Please tell me that she is just too young to understand and that next year, when we hope to have a second child, it will be a little easier!  I was exhausted!  I mean, the little one wasn't that much work because she was pretty happy most of the time but Baby Girl?  Just trying to handle her demanding attitude was tiring.  I can't imagine having twins!

While this little trial was exhausting, it really doesn't make me want to change my mind about having another baby next year.  I really think my husband was hoping it would but no luck on that buddy!!

Linking up with Faith for
The Life Of Faith

Comments

  1. The first time my daughter saw me with another baby, it was melt down central!
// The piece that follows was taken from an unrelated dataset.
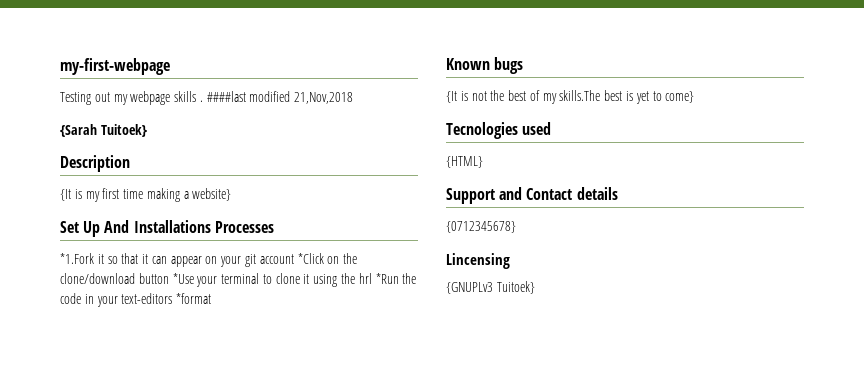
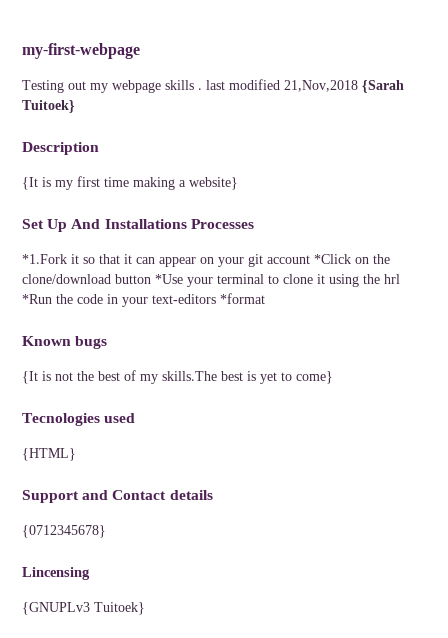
[206,91,246,102] ####last -> [206,80,225,90] last
(354, 98) // -> (358, 86) none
I had to give the baby back to mom, and my daughter climbed in my lap faster than anything. She wasn't even 2 at the time, so a little older than your daugther, but still young enough to realize that she had never seen me hold another baby other than her. She has been fine after that one time.

    Now, we days away from having a 2nd baby, and she's almost 4, and couldn't be more excited. I'm sure it was a shock to your little one to realize she had to share mommy.

    New follower from Mommy Moments.